Peter Williams wrote:
Willy Tarreau wrote:
On Fri, Apr 20, 2007 at 10:10:45AM +1000, Peter Williams wrote:
Ingo Molnar wrote:
- bugfix: use constant offset factor for nice levels instead of
sched_granularity_ns. Thus nice levels work even if someone sets
sched_granularity_ns to 0. NOTE: nice support is still naive, i'll
address the many nice level related suggestions in -v4.
I have a suggestion I'd like to make that addresses both nice and
fairness at the same time. As I understand the basic principle
behind this scheduler it to work out a time by which a task should
make it onto the CPU and then place it into an ordered list (based on
this value) of tasks waiting for the CPU. I think that this is a
great idea and my suggestion is with regard to a method for working
out this time that takes into account both fairness and nice.
First suppose we have the following metrics available in addition to
what's already provided.
rq->avg_weight_load /* a running average of the weighted load on the
CPU */
p->avg_cpu_per_cycle /* the average time in nsecs that p spends on
the CPU each scheduling cycle */
where a scheduling cycle for a task starts when it is placed on the
queue after waking or being preempted and ends when it is taken off
the CPU either voluntarily or after being preempted. So
p->avg_cpu_per_cycle is just the average amount of time p spends on
the CPU each time it gets on to the CPU. Sorry for the long
explanation here but I just wanted to make sure there was no chance
that "scheduling cycle" would be construed as some mechanism being
imposed on the scheduler.)
We can then define:
effective_weighted_load = max(rq->raw_weighted_load,
rq->avg_weighted_load)
If p is just waking (i.e. it's not on the queue and its load_weight
is not included in rq->raw_weighted_load) and we need to queue it, we
say that the maximum time (in all fairness) that p should have to
wait to get onto the CPU is:
expected_wait = p->avg_cpu_per_cycle * effective_weighted_load /
p->load_weight
Calculating p->avg_cpu_per_cycle costs one add, one multiply and one
shift right per scheduling cycle of the task. An additional cost is
that you need a shift right to get the nanosecond value from value
stored in the task struct. (i.e. the above code is simplified to give
the general idea). The average would be number of cycles based
rather than time based and (happily) this simplifies the calculations.

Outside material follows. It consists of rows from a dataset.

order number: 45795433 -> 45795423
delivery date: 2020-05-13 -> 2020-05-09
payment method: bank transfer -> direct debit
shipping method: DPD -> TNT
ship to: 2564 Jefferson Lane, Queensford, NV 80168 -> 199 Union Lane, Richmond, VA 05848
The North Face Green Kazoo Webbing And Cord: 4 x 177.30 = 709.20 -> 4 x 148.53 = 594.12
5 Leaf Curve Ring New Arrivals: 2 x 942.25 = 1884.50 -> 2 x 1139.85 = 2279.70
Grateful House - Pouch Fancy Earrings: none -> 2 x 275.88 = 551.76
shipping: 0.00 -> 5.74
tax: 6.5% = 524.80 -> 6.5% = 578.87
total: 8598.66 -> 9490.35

If the expected time to get onto the CPU (i.e. expected_wait plus the
current time) for p is earlier than the equivalent time for the
currently running task then preemption of that task would be justified.
I 100% agree on this method because I came to nearly the same
conclusion on
paper about 1 year ago. What I'd like to add is that the expected wake
up time
is not the most precise criterion for fairness.

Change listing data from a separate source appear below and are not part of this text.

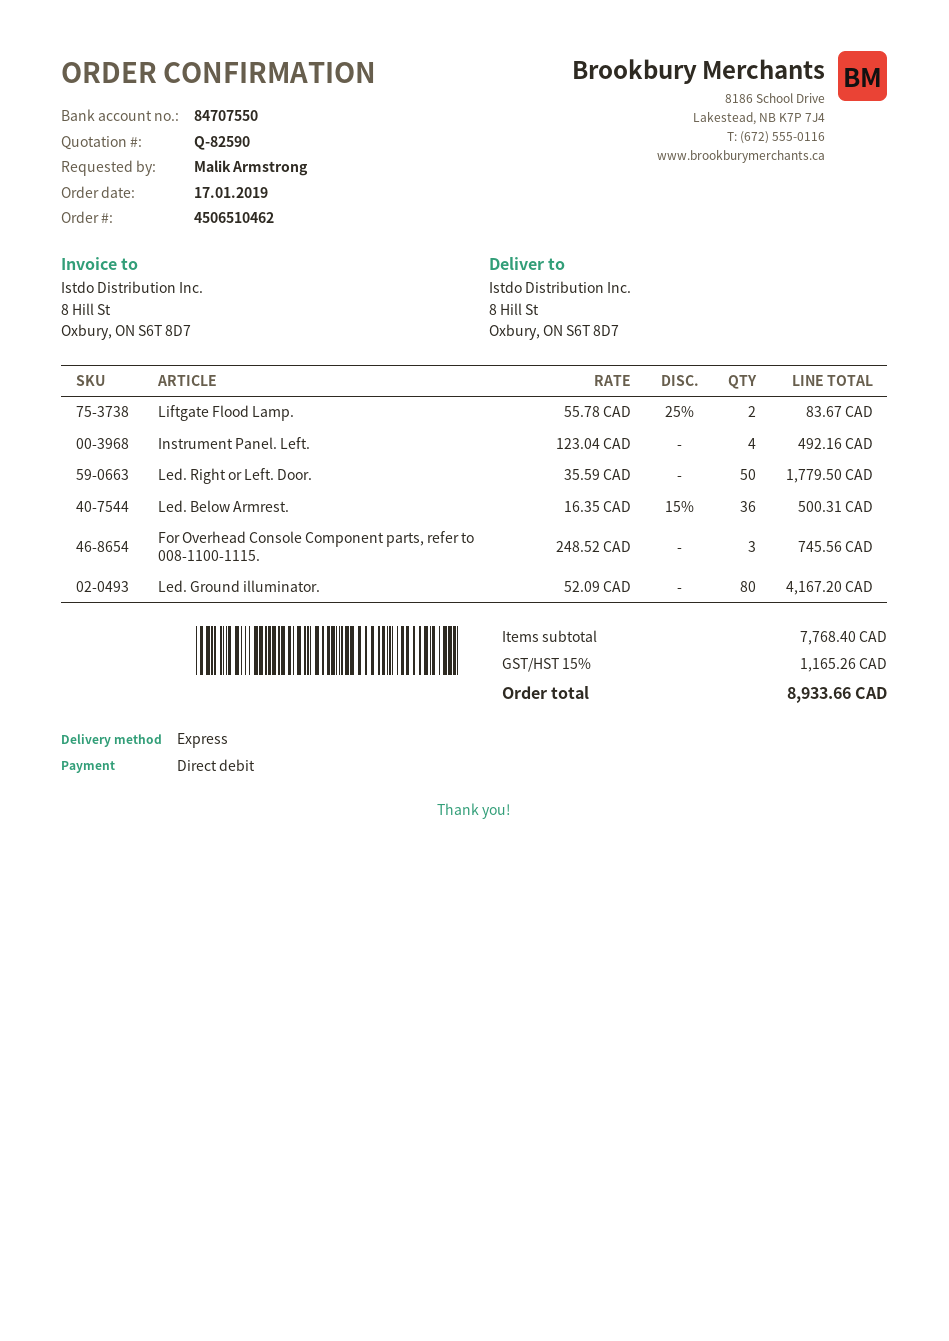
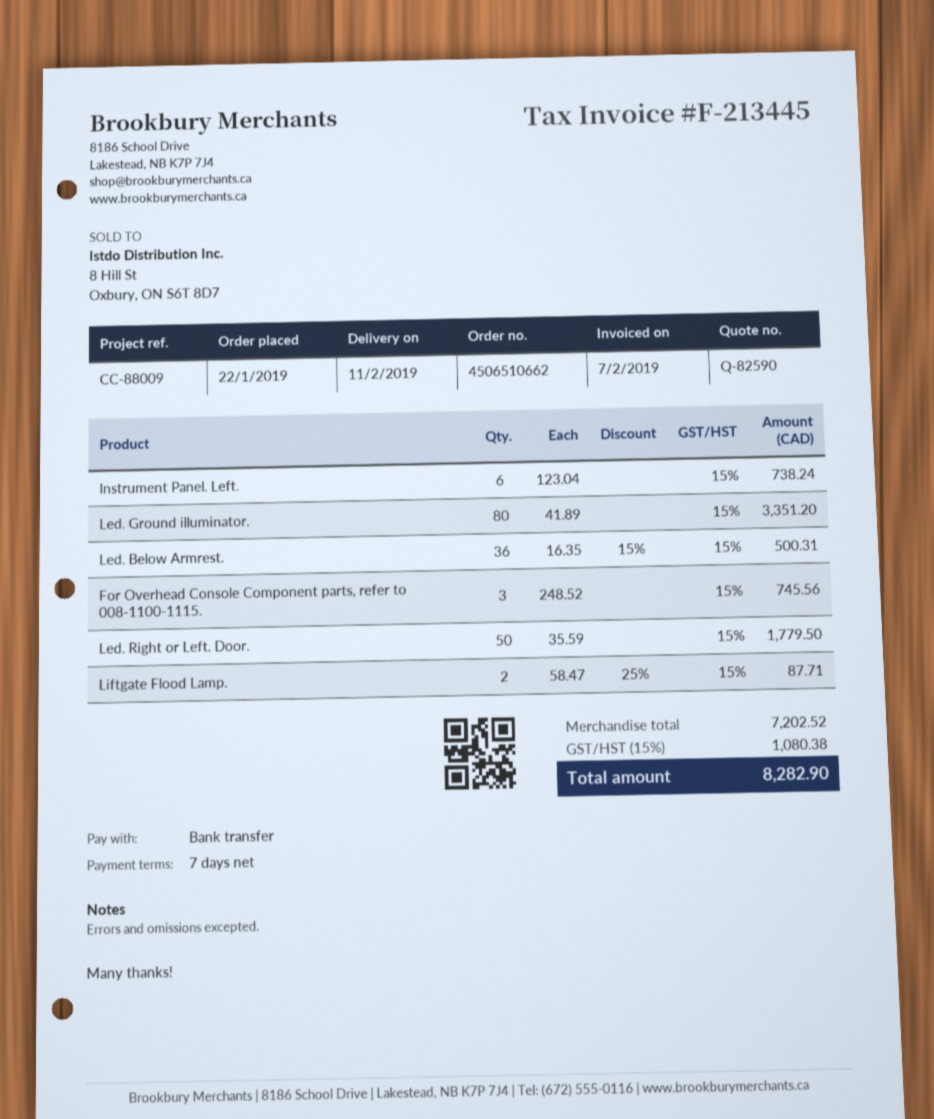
order number: 4506510462 -> 4506510662
order date: 2019-01-17 -> 2019-01-22
payment method: direct debit -> bank transfer
Liftgate Flood Lamp.: 2 x 55.78 - 25% = 83.67 -> 2 x 58.47 - 25% = 87.71
Instrument Panel. Left.: 4 x 123.04 = 492.16 -> 6 x 123.04 = 738.24
Led. Ground illuminator.: 80 x 52.09 = 4167.20 -> 80 x 41.89 = 3351.20
subtotal: 7768.40 -> 7202.52
tax: 15% = 1165.26 -> 15% = 1080.38
total: 8933.66 -> 8282.90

It's not the expected wake up time being computed. It's the expected
time that the task is selected to run after being put on the queue
(either as a result of waking or being pre-empted).
I think that your comments below are mainly invalid because of this
understanding.
The expected completion
time is better. When you have one task t1 which is expected to run for T1
nanosecs and another task t2 which is expected to run for T2, what is
important for the user for fairness is when the task completes its
work. If
t1 should wake up at time W1 and t2 at W2, then the list should be
ordered
by comparing W1+T1 and W2+T2.
This is a point where misunderstanding results in a wrong conclusion.
However, the notion of expected completion time is useful. I'd
calculate the expected completion time for the task as it goes on to the
CPU and if while it is running a new task is queued whose expected "on
CPU" time is before the current task's expected end time you can think
about preempting when the new tasks "on CPU" task arrives -- how
hard/easy this would be to implement is moot.
What I like with this method is that it remains fair with nice tasks
because
because in order to renice a task tN, you just have to change TN, and
if it
has to run shorter, it can be executed before CPU hogs and stay there
for a
very short time.
Also, I found that if we want to respect interactivity, we must
conserve a
credit for each task.
This is one point where the misunderstanding results in an invalid
conclusion. There is no need for credits as the use of the average time
on CPU each cycle makes the necessary corrections that credits would be
used to address.
It is a bounded amount of CPU time left to be used. When
the task t3 has the right to use T3 nsecs, and wakes up at W3, if it
does not
spend T3 nsec on the CPU, but only N3<T3, then we have a credit C3
computed
like this :
C3 = MAX(MAX_CREDIT, C3 + T3 - N3)
And if a CPU hog uses more than its assigned time slice due to scheduler
resolution, then C3 can become negative (and bounded too) :
C3 = MAX(MIN_CREDIT, C3 + T3 - N3)
Now how is the credit used ? Simple: the credit is a part of a
timeslice, so
it's systematically added to the computed timeslice when ordering the
tasks.
So we indeed order tasks t1 and t2 by W1+T1+C1 and W2+T2+C2.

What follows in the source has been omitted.